Life expectancy at birth for the total population in Jamaica (2003 estimate) is 76 (74 years for males and 78 years for females). This ranks Jamaica sixty-third among 223 countries in the world, a relatively high rating. Troublesome diseases include cancer, stroke, diabetes, and HIV/AIDS. Homicide is the fifth leading cause of death in Jamaica, after disease.
Jamaica’s murder rate of just over 40 per 100,000 (2002) ranks among the world’s highest. Much of the violence is attributed to inner-city gangs linked to drug and gun trafficking. The remainder falls into the categories of domestic murder, revenge killing, and politically motivated clashes. A disproportionately high percentage of murders (67 percent of homicides) took place in the Kingston/St. Andrew Metropolitan Area and in St. Catherine. Combined, these two arenas account for less than 40 percent of the country’s 2.6 million people. Jamaica’s urban violence strikes fear in the people, is a drag on the economy, and threatens the tourist industry, especially in and around Kingston.
Poverty and Unemployment
Jamaica has two societies, one rich and the other quite poor. In 2002, it was estimated that approximately one-third of all Jamaicans had incomes below the poverty line. (Consumption is used as a proxy for income, because of the difficulties associated with getting reliable income information.) The incidence of poverty on the island continues to be highest in rural Jamaica.

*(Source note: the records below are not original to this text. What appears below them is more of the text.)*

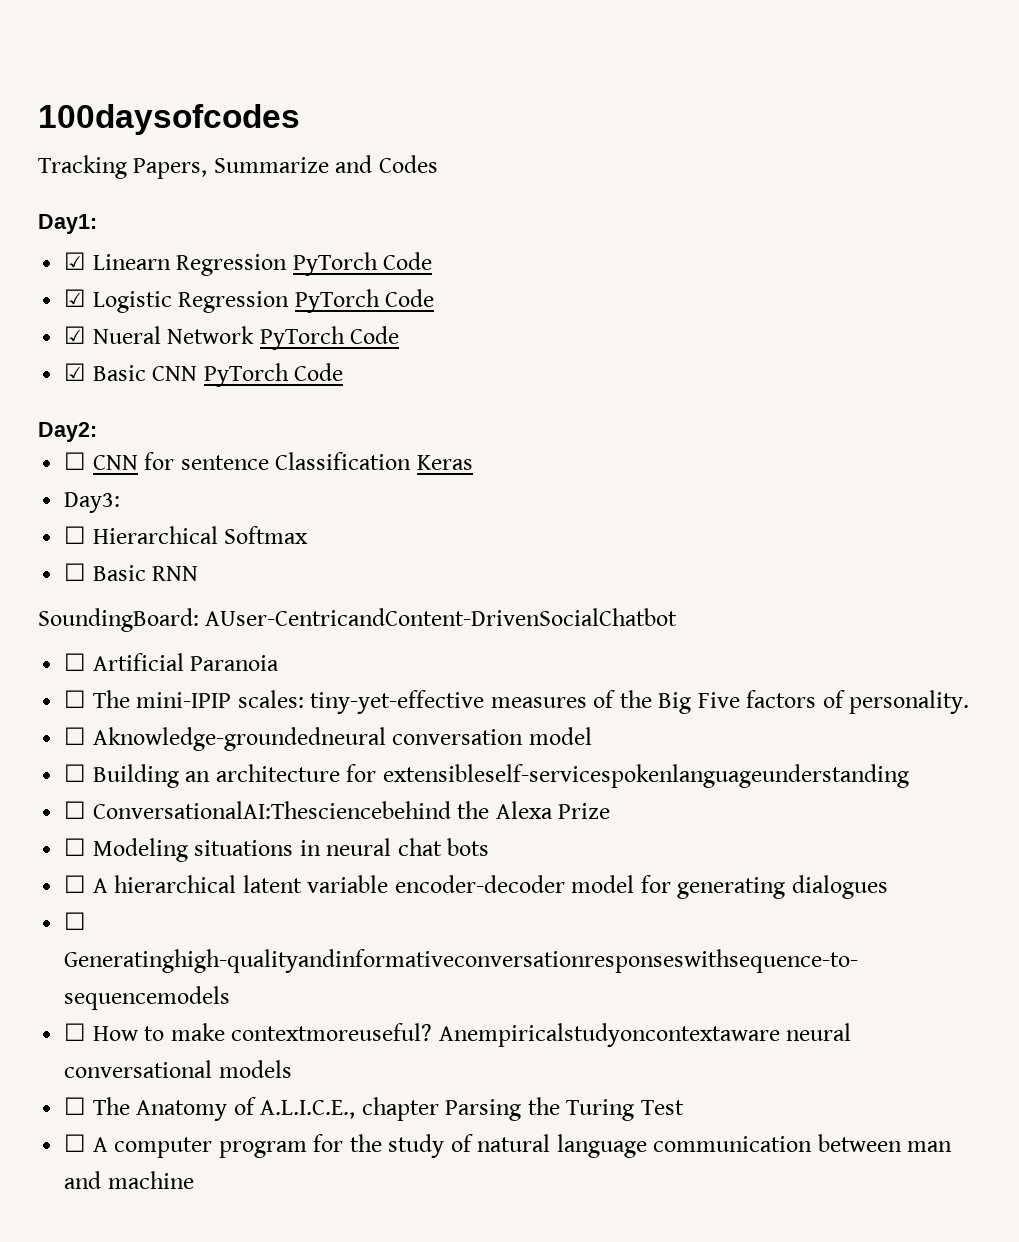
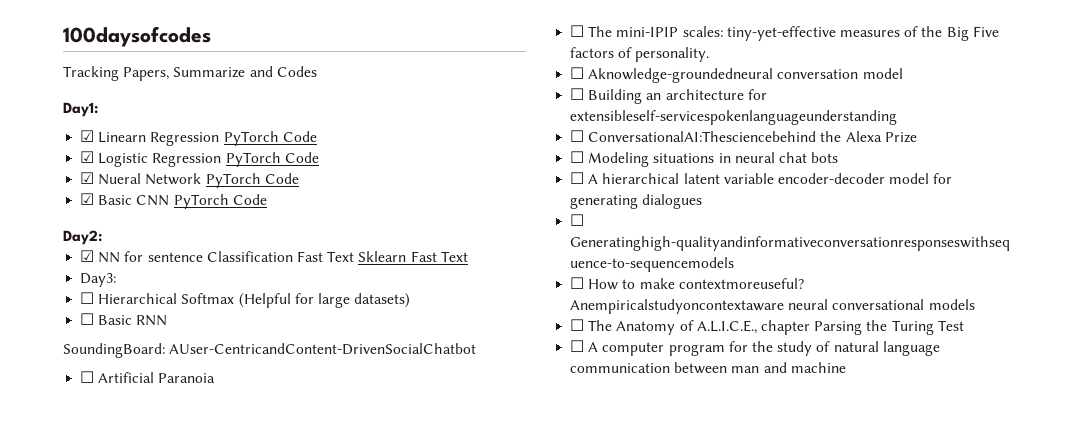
[64,452,138,470] ☐ CNN -> [80,250,121,263] ☑ NN
[416,455,473,470] Keras -> [296,251,468,262] Fast Text Sklearn Fast Text
(309, 535) none -> [238,293,411,308] (Helpful for large datasets)

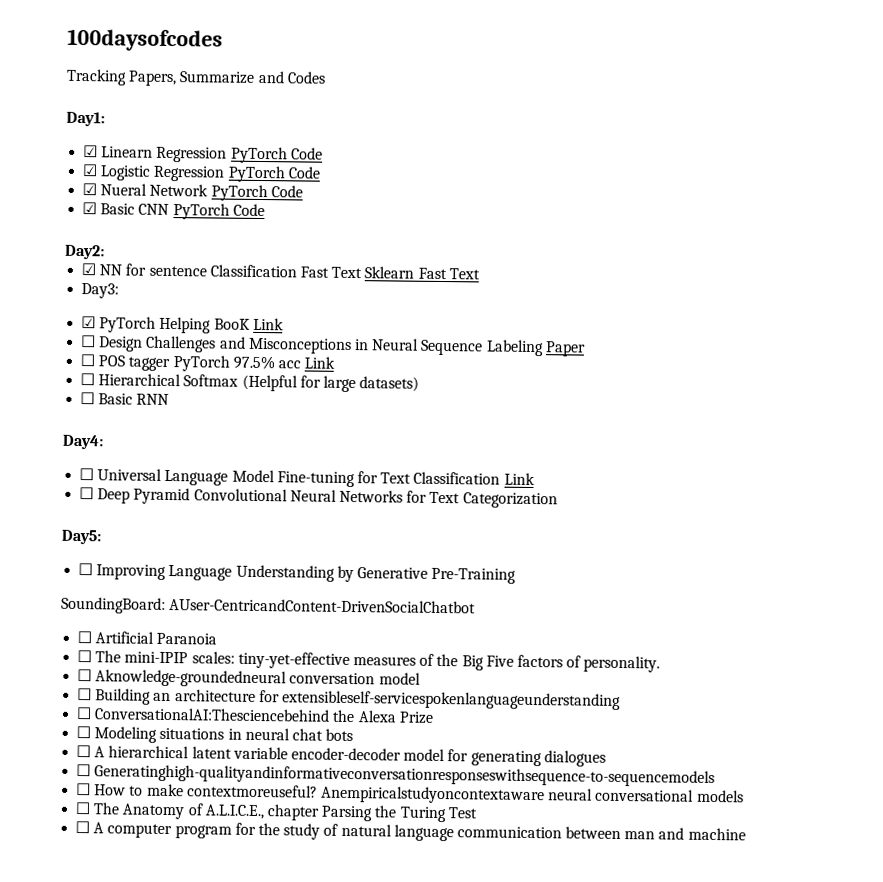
(117, 280) none -> [81,316,284,334] [81,335,586,357] [80,354,336,372] // ☑ PyTorch Helping BooK Link // ☐ Design Challenges and Misconceptions in Neural Sequence Labeling Paper // ☐ POS tagger PyTorch 97.5% acc Link
(168, 320) none -> [62,434,104,450] [79,468,535,488] [79,487,558,509] [61,529,101,545] [78,563,517,584] // Day4: // ☐ Universal Language Model Fine-tuning for Text Classification Link // ☐ Deep Pyramid Convolutional Neural Networks for Text Categorization // Day5: // ☐ Improving Language Understanding by Generative Pre-Training

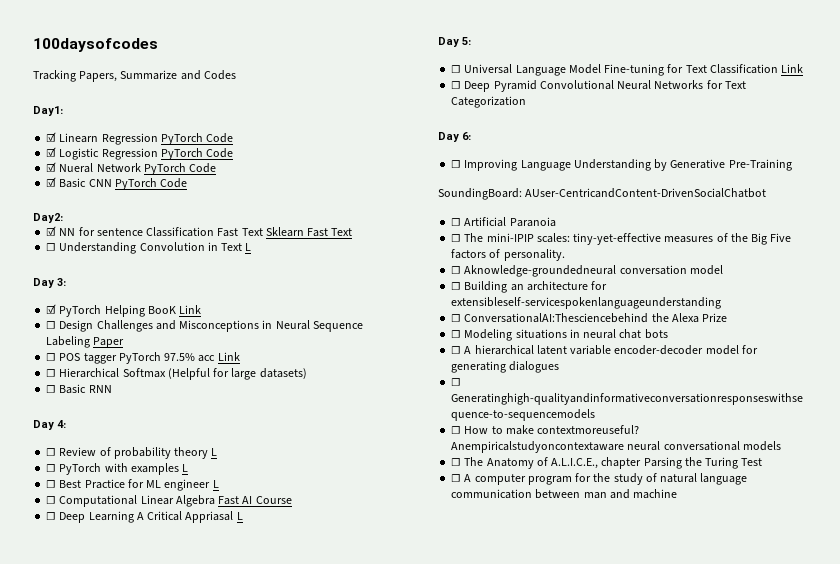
[81,283,120,299] Day3: -> [46,242,252,254] [33,278,66,288] ☐ Understanding Convolution in Text L // Day 3:
[62,434,104,450] Day4: -> [33,420,66,430] [46,447,218,459] [46,463,189,475] [46,479,219,491] [46,495,292,507] [46,511,243,523] [438,37,471,47] Day 4: // ☐ Review of probability theory L // ☐ PyTorch with examples L // ☐ Best Practice for ML engineer L // ☐ Computational Linear Algebra Fast AI Course // ☐ Deep Learning A Critical Appriasal L // Day 5:
[61,529,101,545] Day5: -> [438,132,471,142] Day 6:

The wealthiest 20 percent of the population accounts for about 46 percent of national consumption, whereas the poorest 20 percent of the population accounts for only about 6 percent of all consumed goods and services. A chronically high unemployment rate, averaging around 15 percent (and an even greater rate of underemployment), continues to plague many island families. Such conditions are an expression of a depressed economy.
Electricity, Water, and Sewage
Jamaica is almost entirely electrified. Even most rural homes have power. About 84 percent of all Jamaicans have access to a reliable supply of clean water. Sewage systems are less well developed. The parishes with large urban centers, including Kingston/St. Andrew, St. Catherine (Portmore and Spanish Town), and St. James (Montego Bay) have generally better services than smaller towns and rural areas. In St. Andrew, approximately 70 percent of households have a piped water supply, whereas 40 percent of households lack their own sanitary facilities. In Kingston, however, approximately half of households lack piped water and 60 percent lack their own sanitary facilities. This is an extremely high figure for the country’s major urban center.
A PERSPECTIVE ON QUALITY OF LIFE
Measured by U.S. standards, most Jamaicans suffer from extensive poverty, and the country itself is classified as being “less developed.” Even within the Caribbean region, the country ranks next to last in terms of per capita gross national income, or purchasing power parity. Only Haiti is poorer. Does poverty always translate into a poor quality of life? Not necessarily. Many Jamaicans consider themselves well off when family and friends and the ability to provide the necessities of daily life are the measures of life quality.
One problem common to the Caribbean region is its close proximity to the affluent United States and Canada. This juxtaposition of poverty and wealth magnifies the statistical data and makes life more difficult for people who are able to see, envy, and want what their neighbors have. Nonetheless, most Jamaicans remain upbeat and optimistic about the future of their tropical land.